Still looking for sympathy from my recent surgery, I begged off working in the morning yesterday, and instead told Grandpa I would be a real go-getter come afternoon.
At the duly appointed time, we discussed a plan of attack, and it was decided that I would head up onto the roof, and Grandpa would cut and pass up the flashings for me as I required them.
I set my bar low for the day – I would be happy if I could get some or all of the flashings installed. I figured that they were going to be the most difficult part of the remaining roof work.
First we cut the endwall flashings, where the steel roof meets the gable ends of the sauna. Under these flashings I also stuck down some “large tab” foam closures, to ensure that pests and debris couldn’t make their way up under the flashing and against the sauna, or back under the porch roof.
Then I screwed the flashing tight to the gable end wall, at about every other rib. On the porch roof itself, I screwed through every rib.
At the opposite gable, the flashing extended up into the window opening about a centimetre or so, but nothing unreasonable, and I’m not going to do anything about it until I actually begin installing the window.
This went marvelously smoothly, so we decided to continue on with the “transition flashings”. These are the flashings that are suppose to take us from one roof pitch (12:12 for the main roof) to another roof pitch (a wild guess at 4:12). I screwed down the porch side of the flashing first, which made the roof side stand up off the decking. Grandpa and I judged this to be a minor issue, as the weight of the roof panels would surely press the transition flashing down flat against the roof deck – a prediction that later came easily true.
While we had extended the eaves of this roof out from the ends of the gables, we didn’t try to attach the overhang to the porch roof below. I don’t see any reason to do this at all. The porch roof extends under these eaves, as does the hip flashings of the porch roof. I did run the transition flashing all the way from one end of the roof to the other, so at the ends of it, it is hovering over the porch roof for a foot or so, unsupported and unfastened. I can’t see this being a problem, and it certainly isn’t an aesthetic problem.
This flashing also went up with remarkable ease. Grandpa was game to help me install at least one of the roof panels, so we carried them over to the sauna, and together hoisted one up and placed it on the roof.
Carefully guestimating the overhang (a theoretical 1-2 inches) we squared it as best we could to the horizontal portion of the roof. As I have already described, the sauna roof is not perfectly square, so we anticipated that the ends of the roof panels would not be completely parallel to the ends of the decking.
Also, under the first panel and along the gable edge, I installed a drip edge flashing to sort of box in the ends of the roof boards and v-joint boards. This drip edge was surplus material in a more turquoise colour – but under the shadow of the roof panels it is very difficult to notice the difference, and it looks just fine I think. You can look carefully at the pictures to try to pick it out if you like.
The panel went up well, but just to be sure, I only screwed it in with two or three fasteners along the bottom edge.

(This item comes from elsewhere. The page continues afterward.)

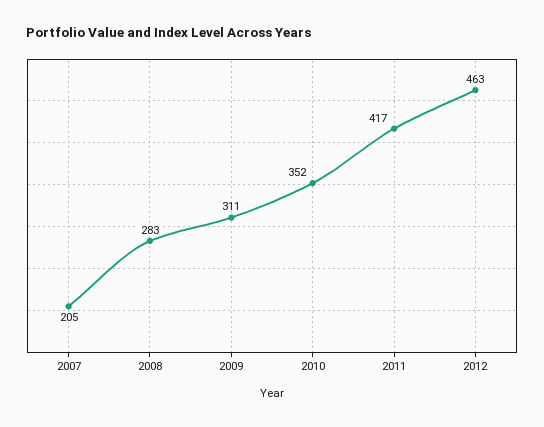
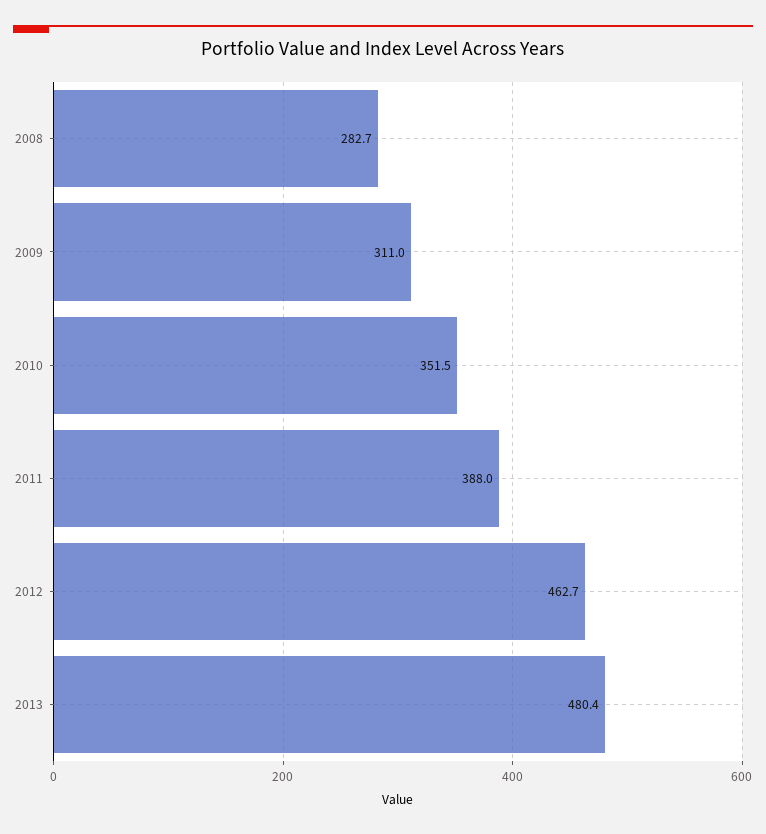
2007: 205 -> none
2011: 417 -> 388
2013: none -> 480.4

Grandpa headed down to terra firma, and passed up another panel which I set and fastened myself.
We continued in this fashion for the next four panels, at which point I had completed one side. Of course, there was a hitch – the panels, while covering exactly thirty six inches as part of a group, are actually close to thirty-eight inches if you count the overlapping rib built into each one. This meant that when I got to the front of the sauna, I had closer to four inches of overhang. It was too much.
Our options were to cut off the last rib of the panel, or try to shift all the panels back across the roof to even out the overhang to more like three inches at each end.
Considering how difficult cutting a rib off and keeping a nice edge, as well as having to do it on both sides of the roof to make it symetrical, I opted instead to move all the panels backwards across the roof.
I installed this panel where I wanted it, and then went back to all my previous panels, unscrewing them and sliding them into a new position. Thank goodness I opted to only put in two screws on each one!
This worked well, and set us up for the far side. Now we had a better idea what the overhang should be, so that side went even faster!
Now Grandpa was on a mission, and began cutting up the ridge cap and foam to seal it up. As he did this, I went back along the roof panels, adding many screws to hold them firmly in place. On the gable ends, I put in a screw every twelve inches.
We took a break for a delicious supper at Mummu’s – her famous chicken and rice dish. I had seconds, and then my stomach suggested I take a break. My taste buds sure didn’t want to, and I regretted not gorging myself more later in the evening when I had returned to the yurts and began salivating again, thinking about it. Oh well, we can’t nurse our regrets forever.
After supper, Grandpa and I returned to the sauna, and in short order I climbed up onto the roof, then used the rope to drag myself to the ridge. Straddling the ridge, I couldn’t help but feel chagrined at how my hips complained about being held at a ninety degree angle. Back during my aikido heyday, I could occasionally approach twice that!
In any case, I put a screw on every rib to hold down the ridge cap, and had it fastened down in only a few minutes.
I think things turned out really well! It’s almost disappointing now that we have a forecast that DOESN’T call for rain any time soon. Likely the first time this summer we’ve seen that.